For all that, is the regime’s major social and political crisis, which has been ongoing since 5 December, on the verge of ending? Le Monde would like to think so, but it remains cautious and is concerned to “know how these announcements will be received by the strikers, especially those who are members” of the CFDT and UNSA. In the same article, Raymond Soubie, former social policy adviser to Sarkozy, warned: “The issue is the grassroots. We have to see how they will react.”
This is indeed the whole issue. Since the massive RATP (3) strike on 13 September, the push towards 5 December came from the grassroots. It is at the grassroots that there has been a huge growth in sovereign mass meetings and delegate meetings, and the election of strike committees on the basis of a mandate. It is from the grassroots, working its way to the top, that “Withdrawal!” [of the pensions reform draft law] was imposed as a slogan that is common to all.
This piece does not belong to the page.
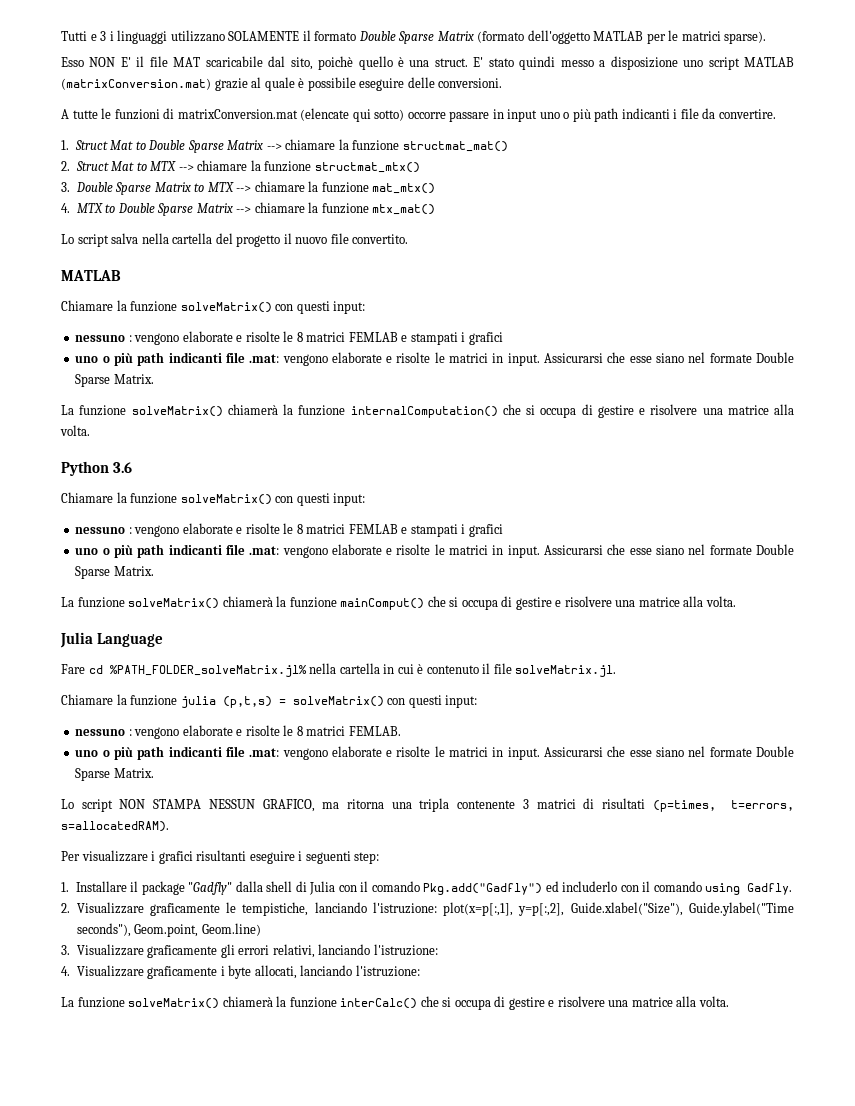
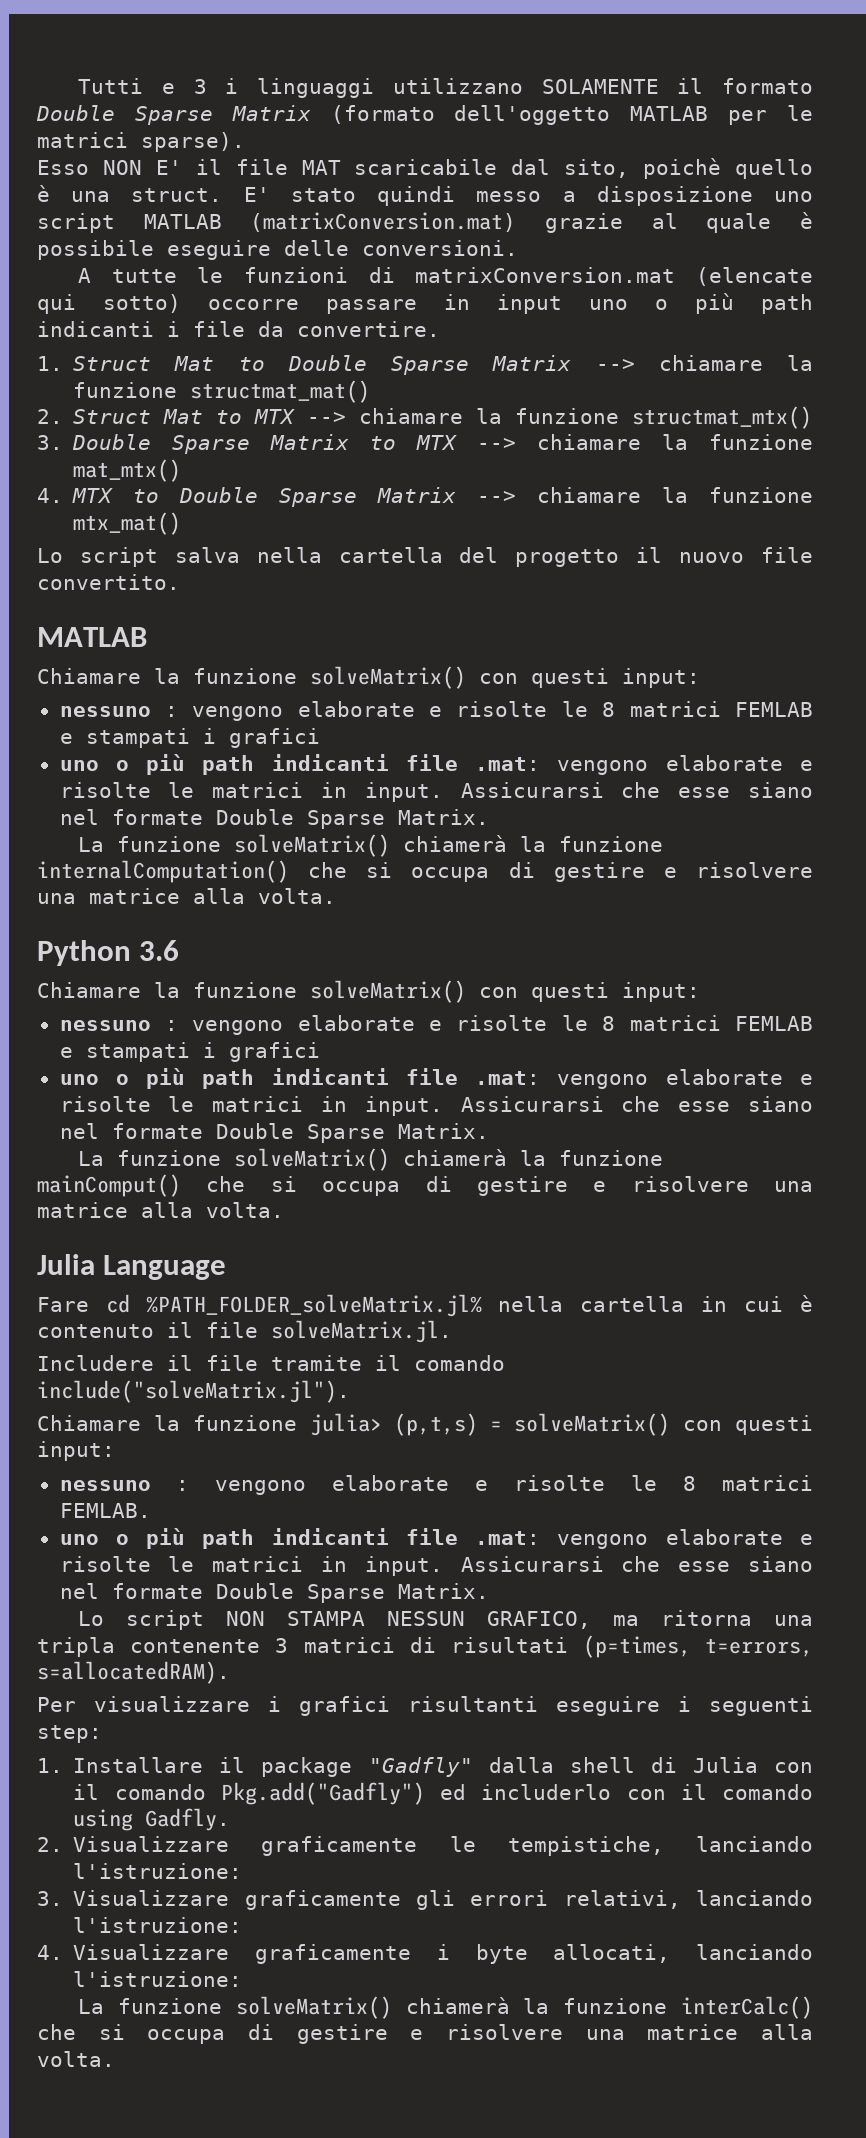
[61,694,216,708] // Chiamare la funzione julia -> [37,1355,505,1371] [37,1380,350,1403] [37,1413,382,1436] // Includere il file tramite il comando include("solveMatrix.jl"). // Chiamare la funzione julia>
[443,902,794,916] [76,923,261,937] plot(x=p[:,1], y=p[:,2], Guide.xlabel("Size"), Guide.ylabel("Time seconds"), Geom.point, Geom.line) -> (243, 1871) none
And today, it is at the grassroots that the SNCF [state railway] and RATP workers – whatever their trade union affiliation – have decided to continue the fight.
Should we conclude from this that the position adopted at the top is of secondary importance? Obviously not! The workers at the grassroots who are deciding on the forms and means of fighting back have every right to expect their leaderships to take on their own responsibilities. Yesterday, the Force Ouvriere, CGT, FSU and Solidaires confederal inter-union committee reaffirmed the demand for withdrawal and convened a new day of action. A contradictory decision: the succession of leapfrogging days of action risks exhausting and dispersing the workers’ forces. Faced with the government’s obstinacy, the shortest route to imposing withdrawal is the call to declare everywhere a state of preparedness for a general strike.
Endnotes
(1) National Union of Autonomous Trade Unions.
(2) French Confederation of Christian Workers.
(3) The Paris region transport network.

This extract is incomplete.